J'ai dû déjà laisser transparaître ici le fait que, pour stopper la destruction du vivant sur la planète, mon opinion actuelle, et depuis environ huit ans, est qu'il faut avant tout travailler à structurer une réduction drastique de la consommation d'énergie et de ressources, et donc d'objets manufacturés.

En d'autres termes, la redoutée décroissance.

Les travaux de Philippe Bihouix, déjà cités dans cette lettre, ont largement contribué à former cette opinion, en mettant en lumière pourquoi aucun développement technologique majeur n'a permis aujourd'hui de réduire la consommation globale de ressources.

J'ai ensuite croisés ceux de Vincent Liegey, qui élabore avec ses collègues du parti pour la décroissance un programme politique autour d'une dotation inconditionnelle d'autonomie.

Puis ceux de Michel Lepesant et sa philosophie pratique appelant à aborder la décroissance comme des expérimentations "buissonnantes", réversibles et simultanées, desquelles on peut faire marche arrière pour tenter une nouvelle bifurcation plus loin.

Ou encore, en 2020, ceux de Timothée Parrique tentant d'interconnecter de multiples sources d'inspiration pour la mise en place pratique de la décroissance.

Tous m'ont permis de réaliser que, loin d'être un (éventuellement) déprimant "retour au temps des cavernes", la décroissance pouvait être une perspective extrêmement réjouissante et libératrice.

La très belle collection des précurseurs de la décroissance, dirigée par Serge Latouche, montre qu'un champ imaginaire vaste et fertile peut irriguer cette pensée, et contribuer à la rendre désirable, multiple, complexe, riche.

J'y ai découvert le parcours inspirant de Lanza del Vasto, articulant vie communautaire, et lutte politique, qu'il raconte avec humour dans ses récits d'action non-violentes.

J'y ai aussi approfondi ma compréhension de la pensée de Jacques Ellul, critique émérite du totalitarisme technicien, ou encore Murray Bookchin, et son municipalisme libertaire inspirant aujourd'hui l'innovation démocratique majeure se déroulant dans le Nord de la Syrie.

En 2020, mon ami designer Mikhaël Pommier m'a offert une nouvelle brique à cet édifice, constitué principalement jusqu'ici d'imaginaire et de politique : une brique venue... d'une école de commerce.
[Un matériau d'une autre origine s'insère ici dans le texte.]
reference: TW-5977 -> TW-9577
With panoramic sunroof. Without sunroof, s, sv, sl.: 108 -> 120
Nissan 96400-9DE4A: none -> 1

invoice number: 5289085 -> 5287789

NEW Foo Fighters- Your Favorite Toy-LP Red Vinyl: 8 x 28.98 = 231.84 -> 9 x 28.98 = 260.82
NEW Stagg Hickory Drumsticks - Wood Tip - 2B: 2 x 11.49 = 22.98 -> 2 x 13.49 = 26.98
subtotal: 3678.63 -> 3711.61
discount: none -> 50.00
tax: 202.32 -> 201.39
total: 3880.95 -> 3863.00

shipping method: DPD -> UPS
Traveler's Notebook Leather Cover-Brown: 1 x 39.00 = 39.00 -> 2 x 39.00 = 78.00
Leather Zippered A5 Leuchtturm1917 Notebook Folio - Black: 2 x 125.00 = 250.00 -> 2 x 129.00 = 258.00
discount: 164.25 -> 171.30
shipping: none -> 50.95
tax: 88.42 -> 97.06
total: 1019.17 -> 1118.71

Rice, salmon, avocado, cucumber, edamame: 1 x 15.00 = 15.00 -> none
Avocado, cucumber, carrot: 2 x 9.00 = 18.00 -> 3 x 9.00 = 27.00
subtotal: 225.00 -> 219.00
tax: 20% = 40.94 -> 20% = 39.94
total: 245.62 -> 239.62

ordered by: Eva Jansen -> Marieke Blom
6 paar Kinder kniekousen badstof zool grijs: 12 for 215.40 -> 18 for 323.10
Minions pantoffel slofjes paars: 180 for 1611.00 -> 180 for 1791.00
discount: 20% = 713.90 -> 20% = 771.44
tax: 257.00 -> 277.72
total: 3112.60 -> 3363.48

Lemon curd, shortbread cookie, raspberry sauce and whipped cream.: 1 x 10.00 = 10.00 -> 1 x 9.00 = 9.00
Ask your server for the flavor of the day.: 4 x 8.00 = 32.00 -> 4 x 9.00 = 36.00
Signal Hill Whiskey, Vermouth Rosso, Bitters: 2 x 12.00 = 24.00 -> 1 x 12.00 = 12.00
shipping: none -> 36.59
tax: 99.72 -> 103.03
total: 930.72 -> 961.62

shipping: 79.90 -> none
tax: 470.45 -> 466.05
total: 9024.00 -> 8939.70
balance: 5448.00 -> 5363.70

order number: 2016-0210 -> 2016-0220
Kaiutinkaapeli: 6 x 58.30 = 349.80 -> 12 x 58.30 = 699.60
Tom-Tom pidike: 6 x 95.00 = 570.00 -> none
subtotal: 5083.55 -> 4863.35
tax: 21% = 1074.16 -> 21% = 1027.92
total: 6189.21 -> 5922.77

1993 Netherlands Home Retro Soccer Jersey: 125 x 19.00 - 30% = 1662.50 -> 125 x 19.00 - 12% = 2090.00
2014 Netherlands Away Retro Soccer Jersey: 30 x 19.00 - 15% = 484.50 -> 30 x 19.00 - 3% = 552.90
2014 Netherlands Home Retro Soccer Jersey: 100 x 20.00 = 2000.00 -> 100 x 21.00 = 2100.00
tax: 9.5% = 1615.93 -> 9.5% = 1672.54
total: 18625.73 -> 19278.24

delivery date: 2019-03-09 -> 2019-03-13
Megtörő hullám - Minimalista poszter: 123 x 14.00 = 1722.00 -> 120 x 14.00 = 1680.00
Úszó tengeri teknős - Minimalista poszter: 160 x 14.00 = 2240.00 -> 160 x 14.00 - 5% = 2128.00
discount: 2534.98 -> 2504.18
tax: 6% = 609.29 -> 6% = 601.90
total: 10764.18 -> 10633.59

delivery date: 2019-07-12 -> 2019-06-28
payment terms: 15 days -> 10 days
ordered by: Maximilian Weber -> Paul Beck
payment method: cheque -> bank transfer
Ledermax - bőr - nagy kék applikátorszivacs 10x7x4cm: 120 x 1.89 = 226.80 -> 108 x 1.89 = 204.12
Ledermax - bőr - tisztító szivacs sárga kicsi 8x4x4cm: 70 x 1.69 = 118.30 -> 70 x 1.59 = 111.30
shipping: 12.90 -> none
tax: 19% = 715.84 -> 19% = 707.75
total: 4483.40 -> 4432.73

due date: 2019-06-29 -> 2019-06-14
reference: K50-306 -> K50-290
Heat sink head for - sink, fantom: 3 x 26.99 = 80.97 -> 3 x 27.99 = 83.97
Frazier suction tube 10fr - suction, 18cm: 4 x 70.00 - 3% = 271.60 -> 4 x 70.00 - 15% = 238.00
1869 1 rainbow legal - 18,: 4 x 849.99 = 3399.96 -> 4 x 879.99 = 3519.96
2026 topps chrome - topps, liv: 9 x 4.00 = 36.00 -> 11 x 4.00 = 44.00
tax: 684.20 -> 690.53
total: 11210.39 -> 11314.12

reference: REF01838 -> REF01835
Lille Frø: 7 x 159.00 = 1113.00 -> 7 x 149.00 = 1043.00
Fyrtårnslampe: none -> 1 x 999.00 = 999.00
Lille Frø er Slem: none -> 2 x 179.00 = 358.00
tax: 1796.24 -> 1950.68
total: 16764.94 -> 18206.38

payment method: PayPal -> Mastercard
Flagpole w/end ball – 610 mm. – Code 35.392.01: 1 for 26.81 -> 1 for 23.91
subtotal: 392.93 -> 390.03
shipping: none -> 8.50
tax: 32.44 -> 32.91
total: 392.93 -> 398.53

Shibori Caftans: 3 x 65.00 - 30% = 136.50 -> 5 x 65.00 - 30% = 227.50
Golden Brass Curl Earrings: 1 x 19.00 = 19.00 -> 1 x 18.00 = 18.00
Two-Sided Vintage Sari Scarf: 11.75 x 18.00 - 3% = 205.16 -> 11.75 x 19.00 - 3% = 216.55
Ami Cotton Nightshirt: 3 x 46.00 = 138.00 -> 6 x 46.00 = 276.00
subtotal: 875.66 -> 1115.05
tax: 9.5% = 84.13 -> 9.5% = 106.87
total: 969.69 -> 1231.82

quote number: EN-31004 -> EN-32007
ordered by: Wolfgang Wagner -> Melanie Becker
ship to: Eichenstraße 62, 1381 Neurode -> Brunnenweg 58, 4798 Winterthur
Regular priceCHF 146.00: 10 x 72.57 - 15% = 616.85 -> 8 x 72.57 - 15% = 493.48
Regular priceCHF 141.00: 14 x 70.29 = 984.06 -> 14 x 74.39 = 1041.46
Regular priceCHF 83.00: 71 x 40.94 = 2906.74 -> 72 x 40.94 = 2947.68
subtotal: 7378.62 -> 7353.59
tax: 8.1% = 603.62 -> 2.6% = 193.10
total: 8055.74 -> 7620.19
L'Origens Media Lab, rattaché à l'école supérieure de Clermont-Ferrand, n'explore rien de moins que les processus de démantèlement.

Invitant en premier lieu à renoncer aux futurs obsolètes, une tâche moins anodine qu'il n'y paraît, l'initiative Closing Worlds, proposée par Alexandre Monnin, Diego Landivar et Emmanuel Bonnet, investigue, en tout simplicité (si je puis dire), les modalités pratiques et gestionnaires de démantèlement des (infra)structures qui incarnent et portent ces futurs obsolètes.

Pour graviter depuis quelques années dans le monde de l'innovation, qui se concentre sur apporter de nouvelles choses au monde, c'est intéressant de remarquer à quel point il y semble déjà difficile de valoriser la maintenance.
Je ne vous laisse même pas imaginer combien il est difficile d'y aborder les questions de démantèlement...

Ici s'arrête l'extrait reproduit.